Three reasons for Intermarché-Wanty Goubert to smile
Although they lost their GC leader Louis Meintjes to a late crash, this was another Grand Tour that marked progress for the new kids in the WorldTour, with Rein Taramae’s stage win and brief spell in the leader’s jersey followed by Odd Christian Eiking’s longer sojourn in red. It’s always interesting to see what happens when a team get a leader’s jersey to defend, and at this point the Belgian underdogs took on a new dimension and began racing like a GC team.
Three stage wins for Team DSM
Heartening to see Romain Bardet back racing hard, and yet another Australian climbing revelation for the German team, with Michael Storer following Jai Hindley last year. The Vuelta was originally moved to its end of season slot to provide teams with a chance for redemption after the Tour and Giro, and DSM grabbed the chance. Three stage wins and the King of the Mountains was a more than decent return after a disastrous Tour de France. But between Magnus Cort Nielsen, Roglic, Jakobsen and DSM there wasn’t a great deal left for the other teams.
Three best stage finishes
Stage 20 – Clément Champoussin, Castro de Herville. A coup de theatre by an underdog, all it wanted was for the Frenchman to thumb his nose at the GC riders as they foxed and feinted at the race’s final summit finish.

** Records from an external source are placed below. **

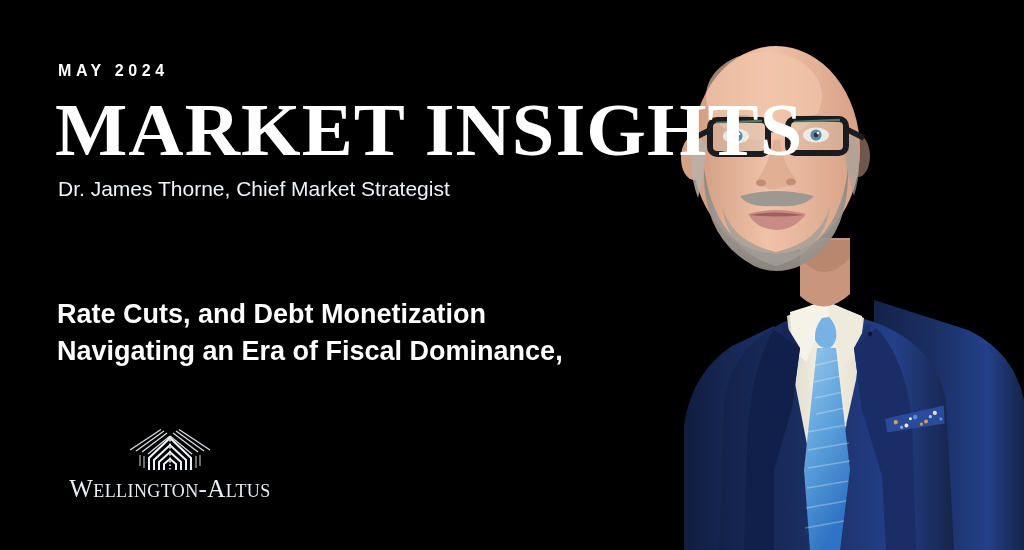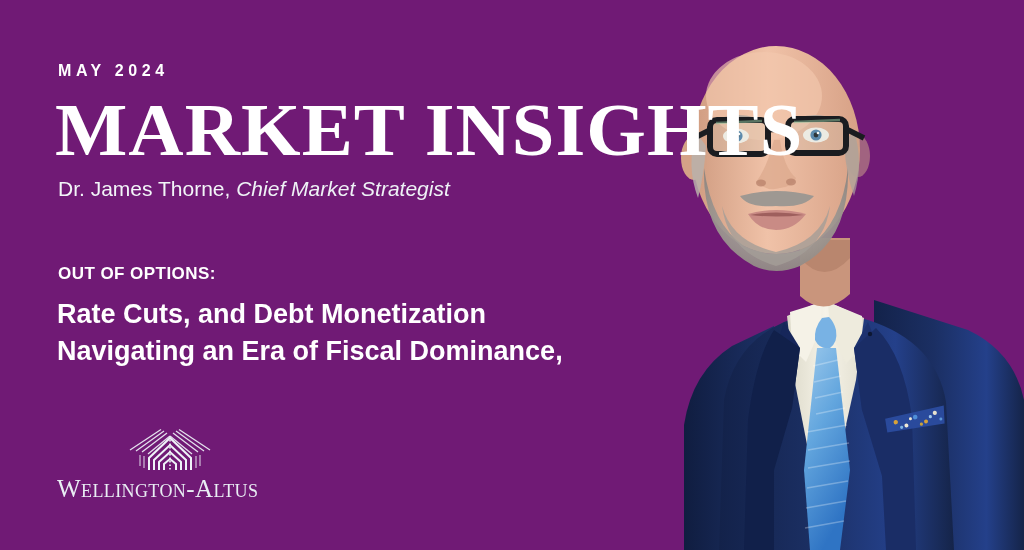--- a/index.html
+++ b/index.html
@@ -134,7 +134,7 @@
 </head>
 <body style="background: rgb(34, 53, 73);">
 
-<div class="banner" style="background: #701a75;">
+<div class="banner" style="background: #000000;">
 
   <div class="portrait">
     <svg viewBox="0 0 400 550" preserveAspectRatio="xMidYMax meet" aria-hidden="true">

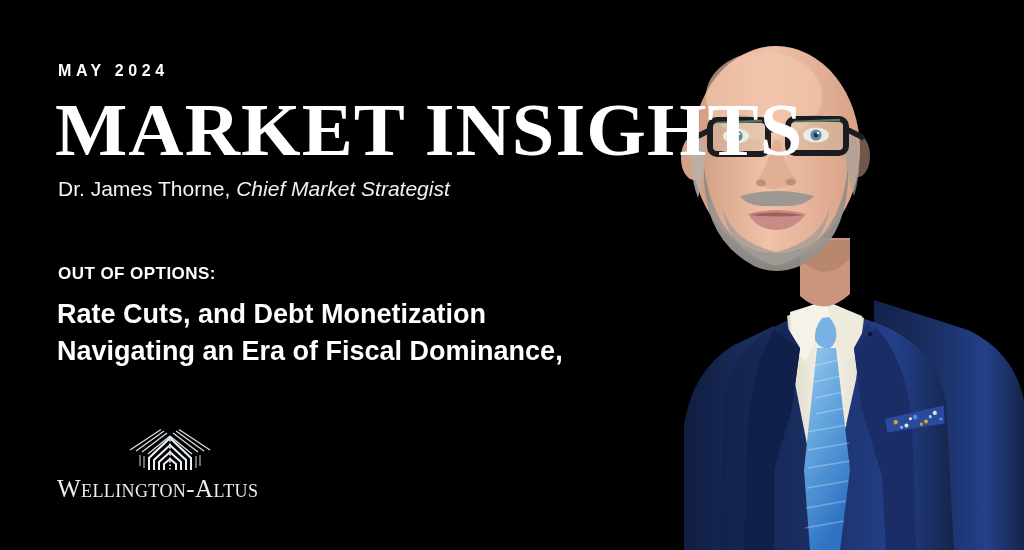--- a/index.html
+++ b/index.html
@@ -68,7 +68,6 @@
     font-weight: 400;
   }
   .byline .role {
-    font-style: italic;
     font-weight: 400;
     color: #eef2f6;
   }

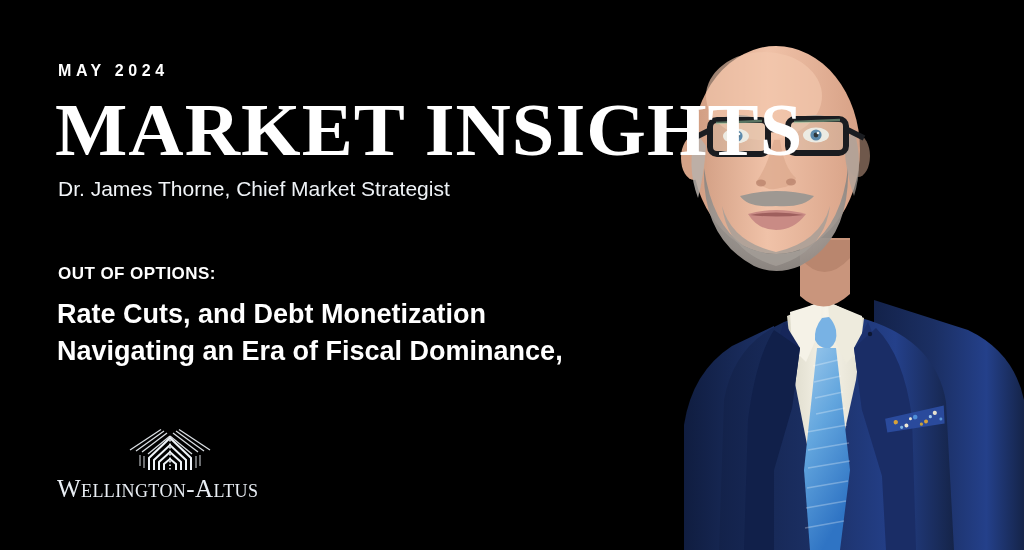--- a/index.html
+++ b/index.html
@@ -291,7 +291,6 @@
       <span class="role">Chief Market Strategist</span>
     </div>
 
-    <div class="kicker">OUT OF OPTIONS:</div>
 
     <div class="subtitle">
       <span class="ln">Rate Cuts, and Debt Monetization</span>

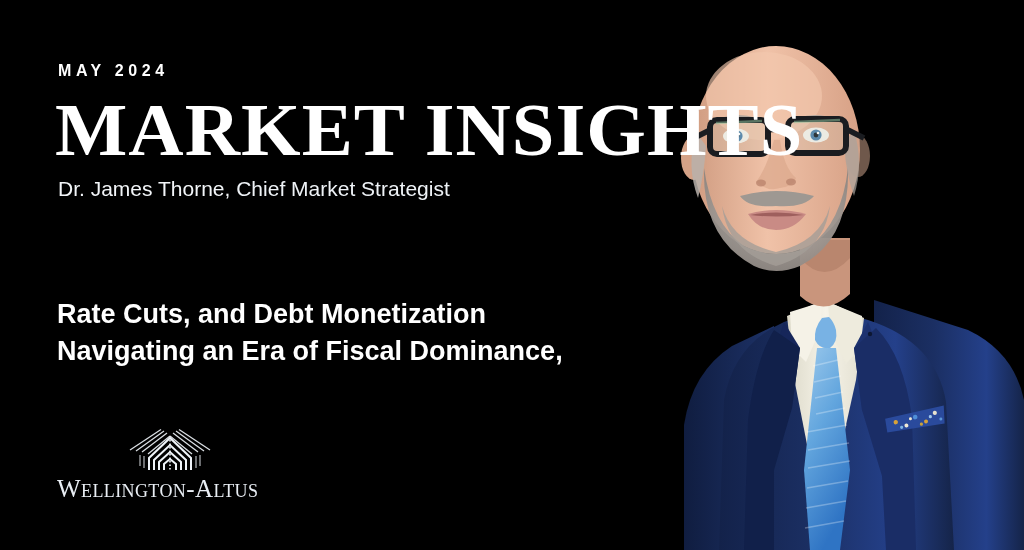--- a/index.html
+++ b/index.html
@@ -110,6 +110,7 @@
   }
   .logo-word {
     margin-top: 3px;
+    text-align: center;
     font-family: "Liberation Serif", "DejaVu Serif", serif;
     font-size: 25px;
     font-weight: 400;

stage 19 – Magnus Cort Nielsen, Monforte de Lemos. You feel for the chasing teams, DSM and especially BikeExchange, but you cheer for the seven man break as no one misses a turn and Lawson Craddock gives his all. And you know MCN is going to win from the moment the chasers crack.
Stage 13 – Florian Senechal, Villanueva della Serena. The world’s best lead-out team gets it horribly wrong, with designated sprinter Fabio Jakobsen falling to bits as Josef Cerny rips the string to shreds. And then DQS somehow get it back together with Senechal, although you can’t help thinking: if the Frenchman had come second (that unlucky Matteo Trentin the nearly man again) what would the debrief have been like? The madness and the anarchy of the Vuelta in three crazy kilometres.